• TO DO:
Go to the line below that has "parts of the study.", print it and each line after it exactly, and stop after the line that has "ноутбуків для вчителів."; leave out pictures.

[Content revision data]
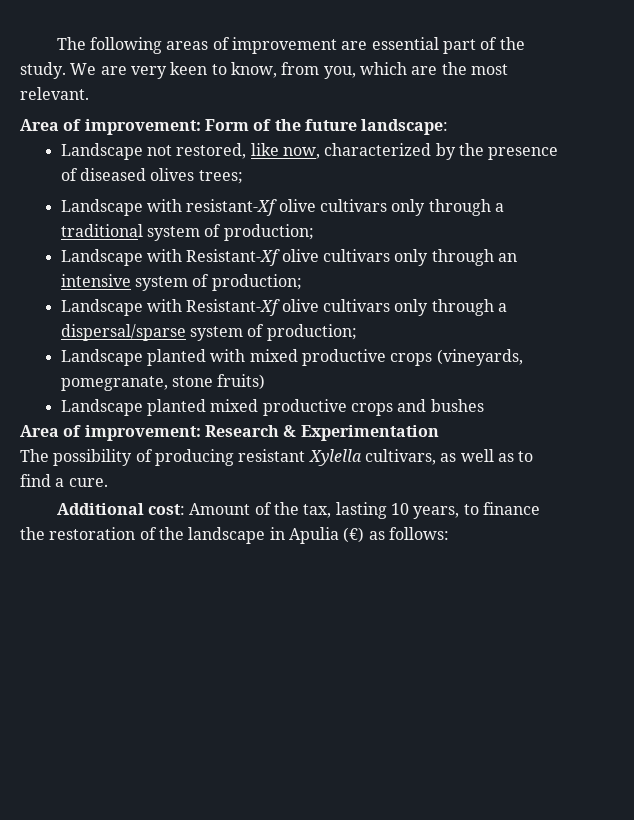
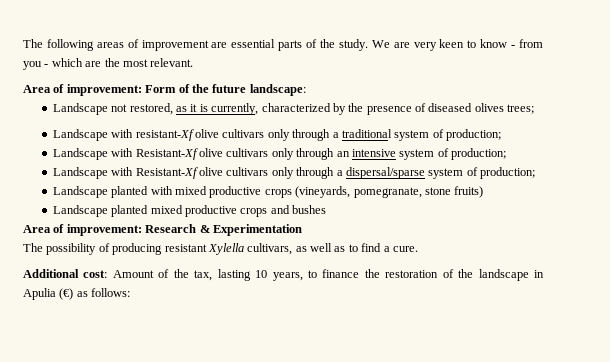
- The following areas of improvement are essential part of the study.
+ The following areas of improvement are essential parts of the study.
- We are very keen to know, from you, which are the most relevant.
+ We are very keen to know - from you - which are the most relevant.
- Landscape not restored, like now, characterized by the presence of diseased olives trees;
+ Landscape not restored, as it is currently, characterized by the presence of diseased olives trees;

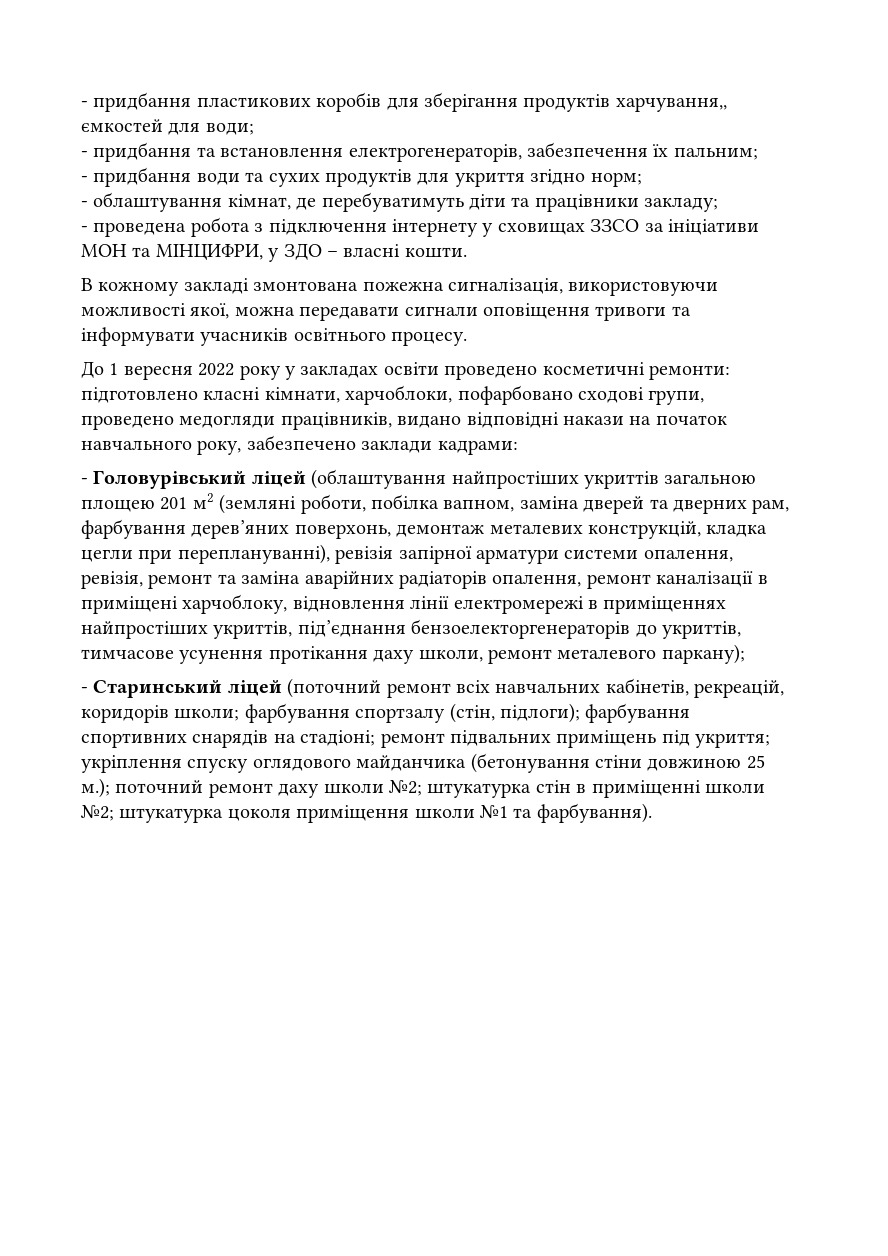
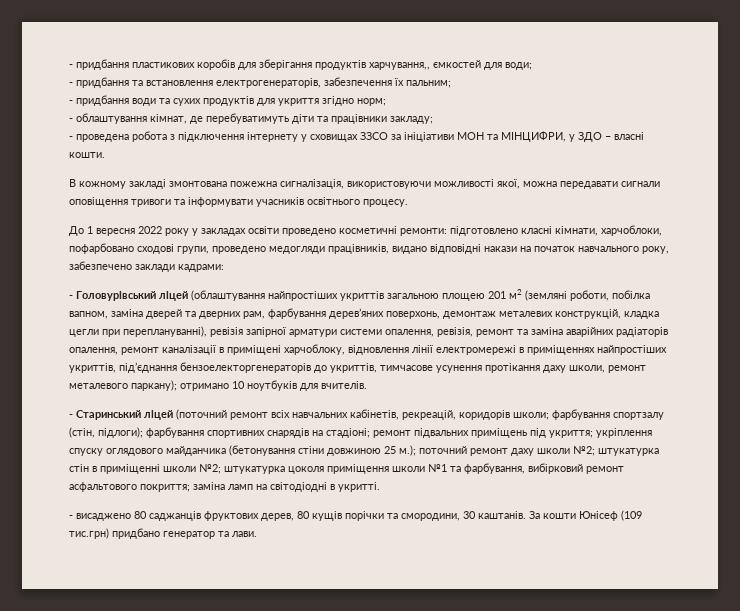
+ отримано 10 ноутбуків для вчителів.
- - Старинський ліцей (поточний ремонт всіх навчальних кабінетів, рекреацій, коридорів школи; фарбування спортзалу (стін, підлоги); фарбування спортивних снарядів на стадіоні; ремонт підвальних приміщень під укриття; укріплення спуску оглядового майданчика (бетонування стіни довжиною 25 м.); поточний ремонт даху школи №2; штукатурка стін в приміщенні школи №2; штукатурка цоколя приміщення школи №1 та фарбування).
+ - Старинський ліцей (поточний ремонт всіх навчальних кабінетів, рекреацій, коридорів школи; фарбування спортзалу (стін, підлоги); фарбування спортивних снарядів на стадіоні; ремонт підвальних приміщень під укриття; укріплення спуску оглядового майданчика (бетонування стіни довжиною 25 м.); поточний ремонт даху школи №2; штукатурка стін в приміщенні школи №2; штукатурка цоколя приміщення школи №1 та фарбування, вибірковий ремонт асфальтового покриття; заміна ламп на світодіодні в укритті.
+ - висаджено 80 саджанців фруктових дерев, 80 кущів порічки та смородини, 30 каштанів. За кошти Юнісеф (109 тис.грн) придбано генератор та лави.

• WRITTEN SOLUTION:
+ The following areas of improvement are essential parts of the study.
- We are very keen to know, from you, which are the most relevant.
+ We are very keen to know - from you - which are the most relevant.
- Landscape not restored, like now, characterized by the presence of diseased olives trees;
+ Landscape not restored, as it is currently, characterized by the presence of diseased olives trees;

+ отримано 10 ноутбуків для вчителів.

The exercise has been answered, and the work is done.